_About this task_
Given the material below, return only the lines starting at the line with "como se actualiza." and ending at the line with "este video https://youtu.be/5kSGZ3hrhjY.", exactly as they appear.

==== Supplied material ====

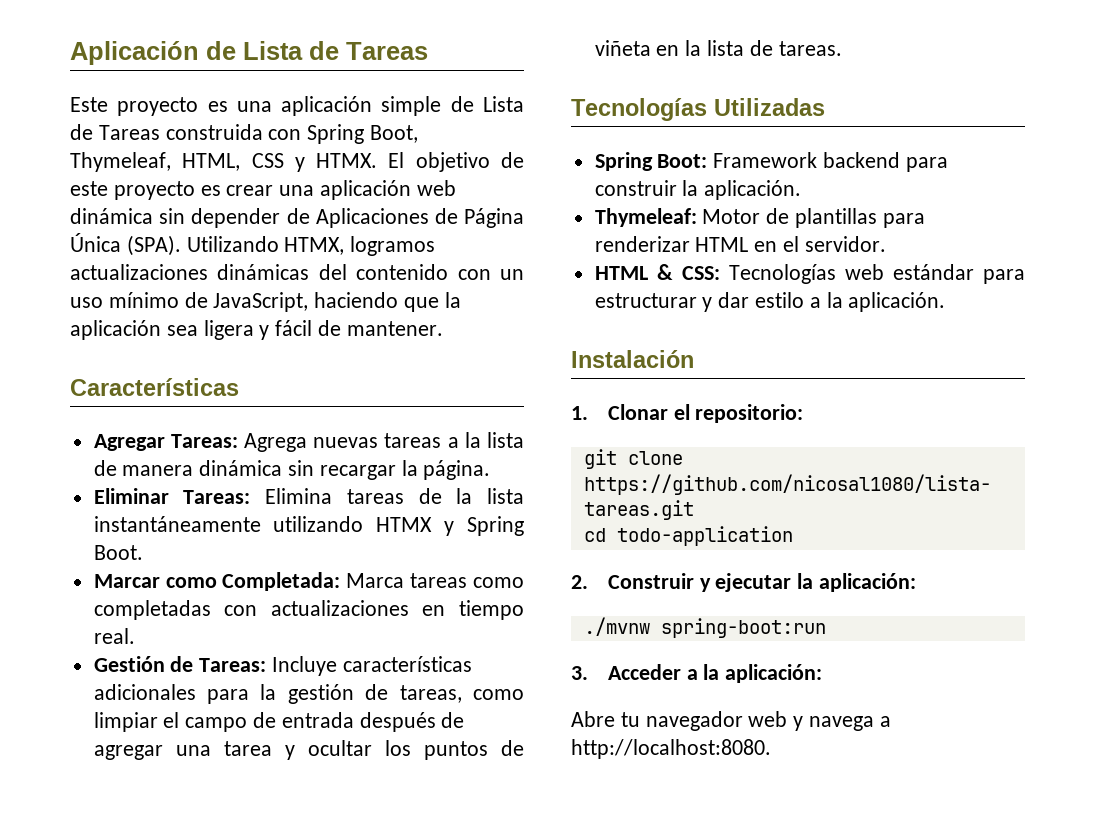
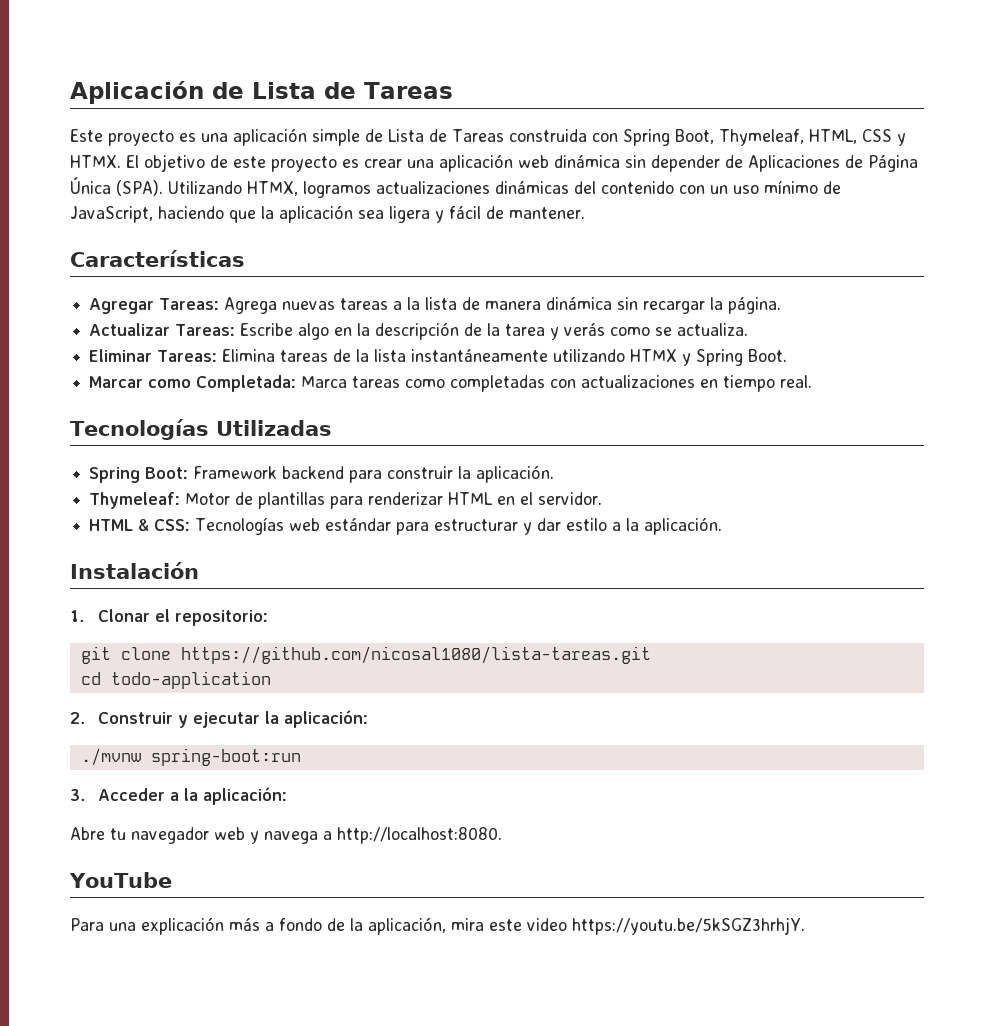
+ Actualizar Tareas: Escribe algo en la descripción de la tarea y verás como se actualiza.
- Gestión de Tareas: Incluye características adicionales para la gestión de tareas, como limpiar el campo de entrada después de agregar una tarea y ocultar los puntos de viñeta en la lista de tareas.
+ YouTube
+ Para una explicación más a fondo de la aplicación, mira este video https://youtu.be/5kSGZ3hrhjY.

====
==== Supplied material ====

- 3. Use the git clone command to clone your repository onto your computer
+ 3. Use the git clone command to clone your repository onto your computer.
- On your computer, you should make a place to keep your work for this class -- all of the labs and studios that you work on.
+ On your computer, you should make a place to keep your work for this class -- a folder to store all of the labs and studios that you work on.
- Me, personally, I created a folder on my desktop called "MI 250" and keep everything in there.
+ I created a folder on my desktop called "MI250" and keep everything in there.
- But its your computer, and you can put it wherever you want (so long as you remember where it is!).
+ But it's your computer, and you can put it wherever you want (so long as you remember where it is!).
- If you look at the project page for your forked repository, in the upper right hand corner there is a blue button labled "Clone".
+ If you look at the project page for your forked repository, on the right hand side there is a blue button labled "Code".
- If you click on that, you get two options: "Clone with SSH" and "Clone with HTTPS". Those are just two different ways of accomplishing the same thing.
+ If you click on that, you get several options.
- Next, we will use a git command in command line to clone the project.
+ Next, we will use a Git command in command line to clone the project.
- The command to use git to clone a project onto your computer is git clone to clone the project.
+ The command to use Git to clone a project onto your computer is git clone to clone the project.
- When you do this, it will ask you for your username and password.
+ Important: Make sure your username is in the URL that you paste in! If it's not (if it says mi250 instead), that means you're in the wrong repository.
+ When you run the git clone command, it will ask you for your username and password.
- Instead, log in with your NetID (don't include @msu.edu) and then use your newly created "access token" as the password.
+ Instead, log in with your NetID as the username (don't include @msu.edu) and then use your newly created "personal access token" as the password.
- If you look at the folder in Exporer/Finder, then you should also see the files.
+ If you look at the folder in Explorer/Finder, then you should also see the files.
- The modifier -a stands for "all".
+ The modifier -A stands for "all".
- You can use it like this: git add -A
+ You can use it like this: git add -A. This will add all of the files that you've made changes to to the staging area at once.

====
==== Supplied material ====

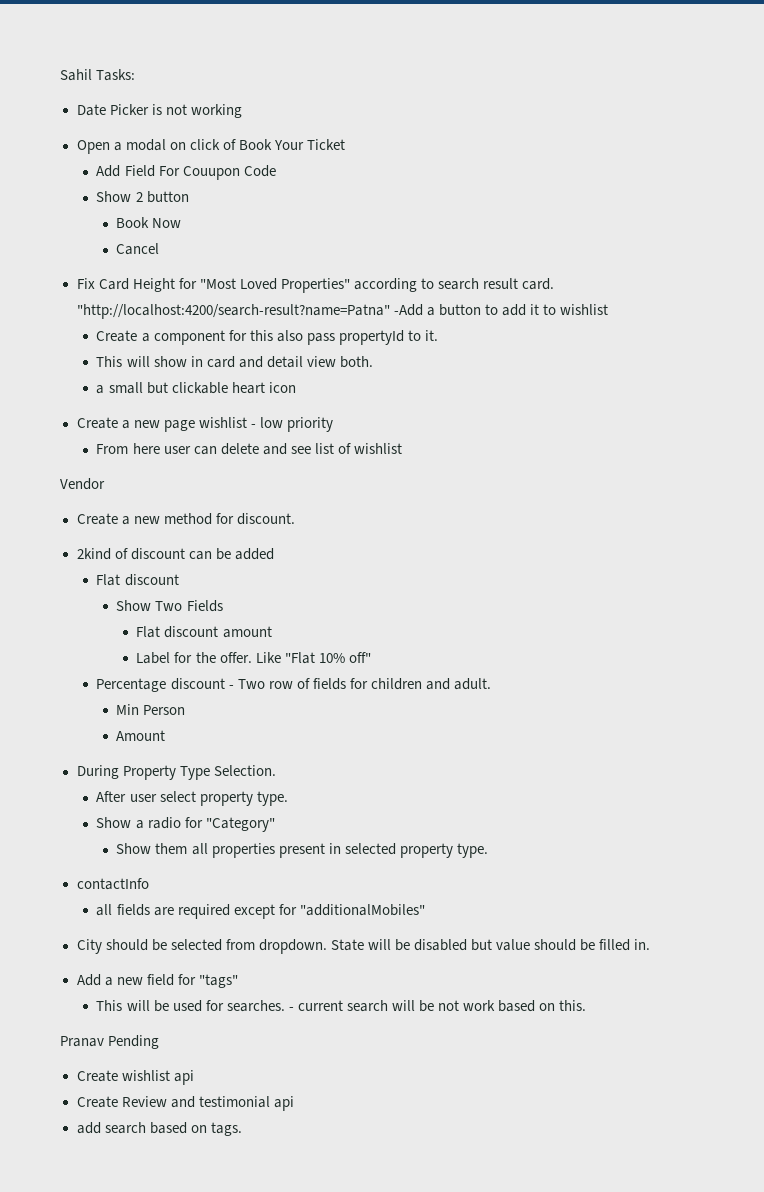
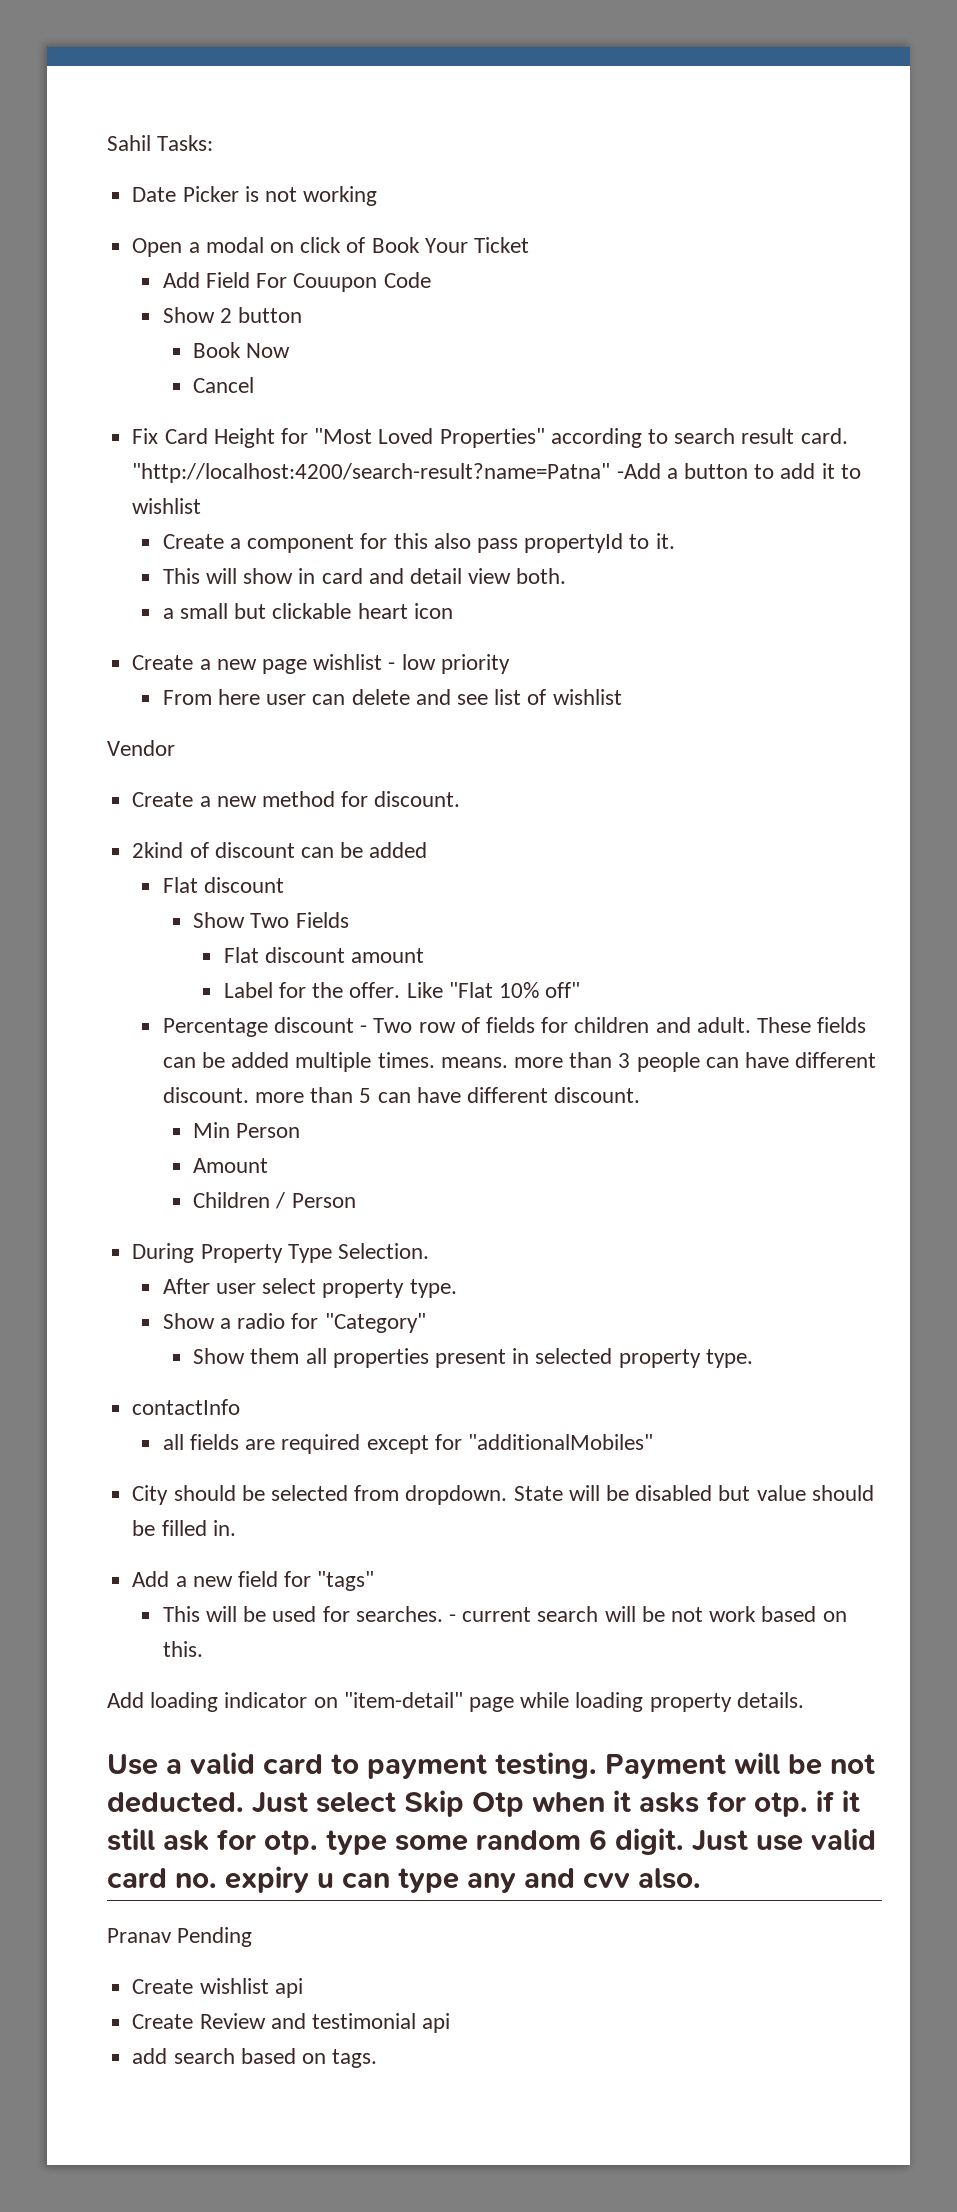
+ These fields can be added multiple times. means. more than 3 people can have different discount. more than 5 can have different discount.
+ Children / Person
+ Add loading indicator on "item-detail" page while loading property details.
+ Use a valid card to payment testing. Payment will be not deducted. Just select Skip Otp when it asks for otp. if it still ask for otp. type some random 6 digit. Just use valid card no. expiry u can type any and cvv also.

====

_Solution to this task_
+ Actualizar Tareas: Escribe algo en la descripción de la tarea y verás como se actualiza.
- Gestión de Tareas: Incluye características adicionales para la gestión de tareas, como limpiar el campo de entrada después de agregar una tarea y ocultar los puntos de viñeta en la lista de tareas.
+ YouTube
+ Para una explicación más a fondo de la aplicación, mira este video https://youtu.be/5kSGZ3hrhjY.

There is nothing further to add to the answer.